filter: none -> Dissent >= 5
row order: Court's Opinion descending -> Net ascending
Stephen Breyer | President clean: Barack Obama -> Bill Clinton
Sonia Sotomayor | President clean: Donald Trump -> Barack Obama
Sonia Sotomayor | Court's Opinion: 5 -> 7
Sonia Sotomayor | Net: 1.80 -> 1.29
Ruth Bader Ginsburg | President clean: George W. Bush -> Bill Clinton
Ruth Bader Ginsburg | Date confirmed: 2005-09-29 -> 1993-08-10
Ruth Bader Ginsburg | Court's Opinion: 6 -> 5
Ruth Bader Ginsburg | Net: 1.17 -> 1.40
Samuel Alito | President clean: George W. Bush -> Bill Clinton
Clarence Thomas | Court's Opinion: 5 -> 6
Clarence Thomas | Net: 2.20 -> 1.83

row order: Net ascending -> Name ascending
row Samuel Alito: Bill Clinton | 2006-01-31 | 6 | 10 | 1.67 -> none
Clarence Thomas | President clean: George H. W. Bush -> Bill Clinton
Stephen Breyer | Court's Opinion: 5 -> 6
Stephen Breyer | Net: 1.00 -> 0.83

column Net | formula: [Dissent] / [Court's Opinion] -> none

**Task details:** Transcribe all the entries, keeping each one exactly as it is.

**Your response:**
filter: none -> Dissent >= 5
row order: Court's Opinion descending -> Net ascending
Stephen Breyer | President clean: Barack Obama -> Bill Clinton
Sonia Sotomayor | President clean: Donald Trump -> Barack Obama
Sonia Sotomayor | Court's Opinion: 5 -> 7
Sonia Sotomayor | Net: 1.80 -> 1.29
Ruth Bader Ginsburg | President clean: George W. Bush -> Bill Clinton
Ruth Bader Ginsburg | Date confirmed: 2005-09-29 -> 1993-08-10
Ruth Bader Ginsburg | Court's Opinion: 6 -> 5
Ruth Bader Ginsburg | Net: 1.17 -> 1.40
Samuel Alito | President clean: George W. Bush -> Bill Clinton
Clarence Thomas | Court's Opinion: 5 -> 6
Clarence Thomas | Net: 2.20 -> 1.83

row order: Net ascending -> Name ascending
row Samuel Alito: Bill Clinton | 2006-01-31 | 6 | 10 | 1.67 -> none
Clarence Thomas | President clean: George H. W. Bush -> Bill Clinton
Stephen Breyer | Court's Opinion: 5 -> 6
Stephen Breyer | Net: 1.00 -> 0.83

column Net | formula: [Dissent] / [Court's Opinion] -> none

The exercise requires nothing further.